Blue Owl’s complementary platforms allow for enhanced origination opportunities and access to unique, proprietary dealflow and, in turn, provide institutional and private wealth clients access to compelling and differentiated opportunities.
We have come into the market to be a lender of first choice and the combination of Owl Rock and Dyal creates a significant force in this market. We have established Blue Owl to allow us to provide one-stop-shopping for all financing services and capital services that an alternative manager needs.

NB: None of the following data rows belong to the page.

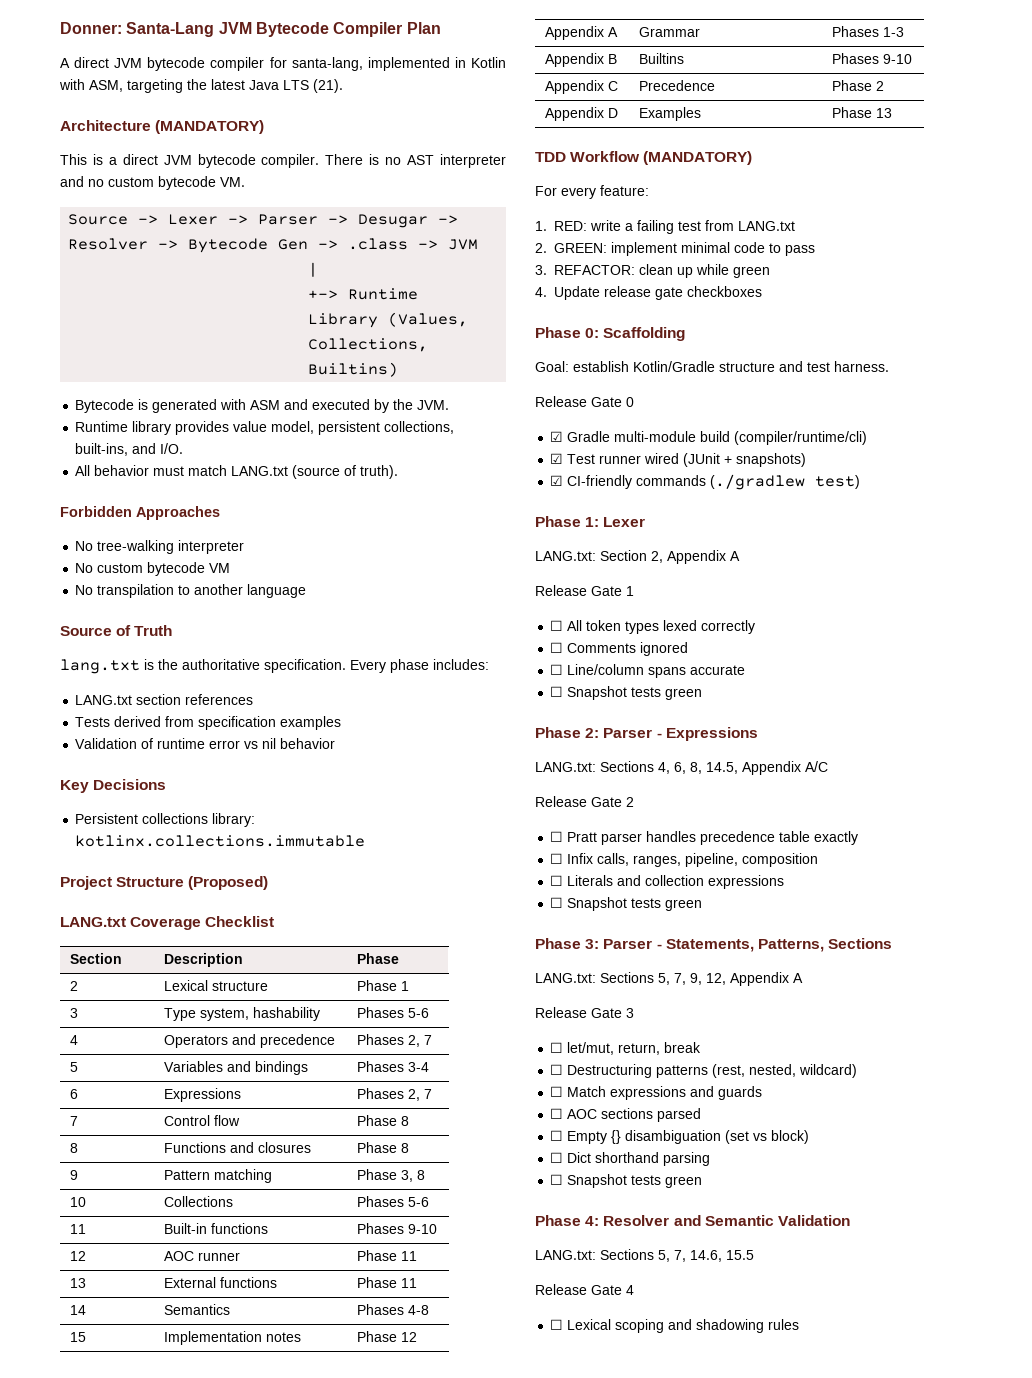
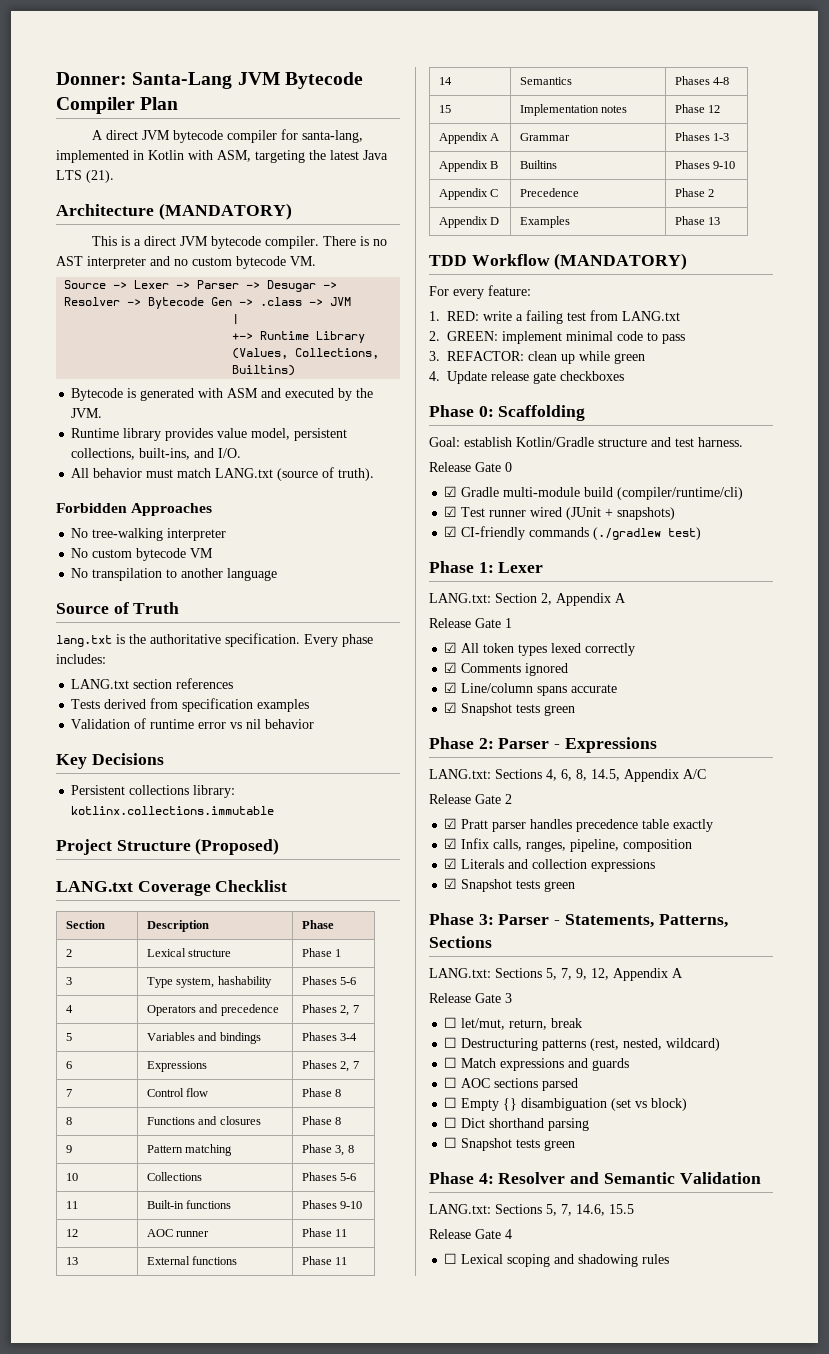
- ☐ All token types lexed correctly
+ ☑ All token types lexed correctly
- ☐ Comments ignored
+ ☑ Comments ignored
- ☐ Line/column spans accurate
- ☐ Snapshot tests green
+ ☑ Line/column spans accurate
+ ☑ Snapshot tests green
- ☐ Pratt parser handles precedence table exactly
+ ☑ Pratt parser handles precedence table exactly
- ☐ Infix calls, ranges, pipeline, composition
+ ☑ Infix calls, ranges, pipeline, composition
- ☐ Literals and collection expressions
- ☐ Snapshot tests green
+ ☑ Literals and collection expressions
+ ☑ Snapshot tests green

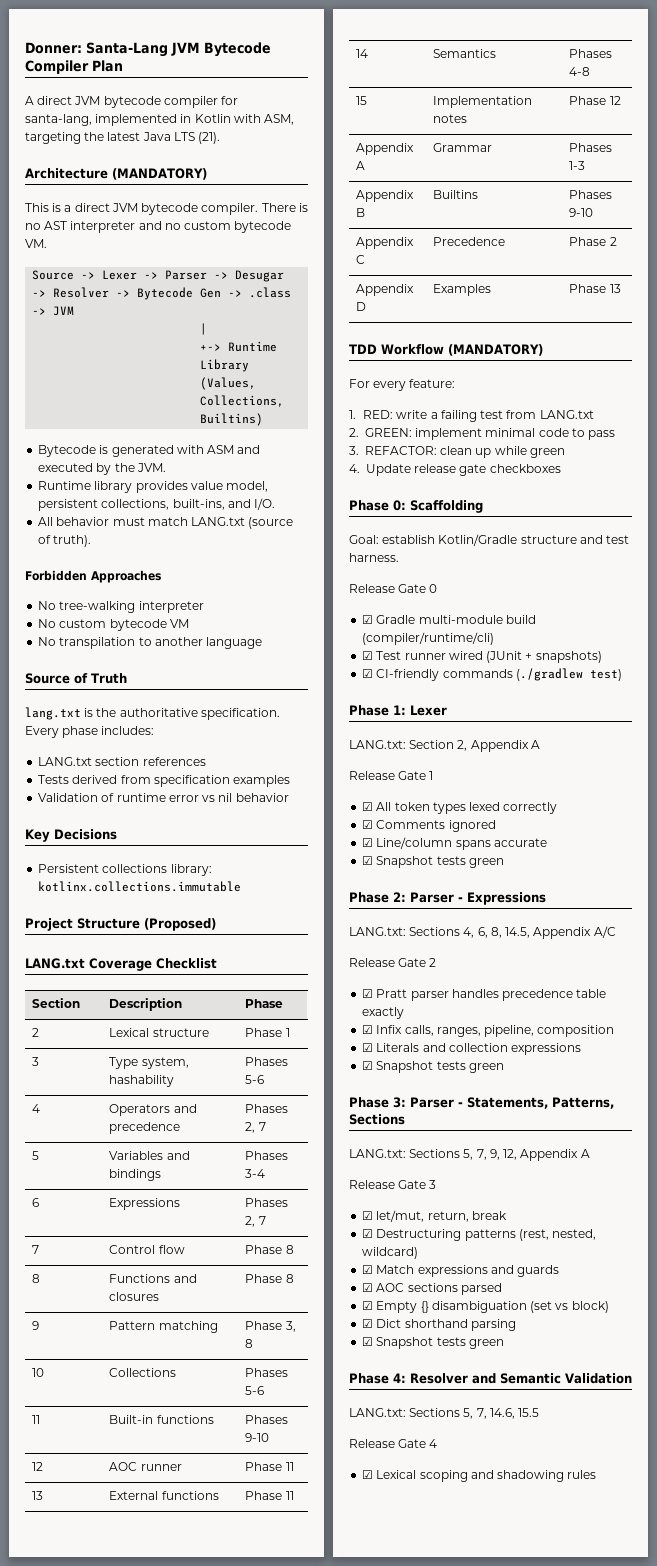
- ☐ let/mut, return, break
+ ☑ let/mut, return, break
- ☐ Destructuring patterns (rest, nested, wildcard)
+ ☑ Destructuring patterns (rest, nested, wildcard)
- ☐ Match expressions and guards
+ ☑ Match expressions and guards
- ☐ AOC sections parsed
+ ☑ AOC sections parsed
- ☐ Empty {} disambiguation (set vs block)
+ ☑ Empty {} disambiguation (set vs block)
- ☐ Dict shorthand parsing
- ☐ Snapshot tests green
+ ☑ Dict shorthand parsing
+ ☑ Snapshot tests green
- ☐ Lexical scoping and shadowing rules
+ ☑ Lexical scoping and shadowing rules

We have extensive alternative asset manager relationships, which allow us to quickly and efficiently source potential GP and fund level investment opportunities. Since inception, on a combined basis, we have generated fund level dealflow from over 570 sponsors and completed 60 equity and debt GP level transactions.
We believe our deep relationships position us to receive the ‘first call’ from alternative asset managers, which in turn allow us to be highly selective in deciding which investments to pursue. We also believe the depth and breadth of our relationships are predicated on several, differentiating features of our platform and that alternative asset managers value our team’s experience and deep focus both within products and across a broad spectrum of capital solutions.
Which parts of the market still present challenges, and why?
The strength of the current market is a challenge to any kind of lender because it leads to increased competition, spread compression and degradation of terms from what we would otherwise expect to receive. That takes discipline. There’s also a huge velocity of deals coming to market, so you have to be able to efficiently sort through which opportunities are right for you. We have a large team and we need everybody firing on all cylinders, which also requires internal management to make sure that everyone is focused where we want them to be focused.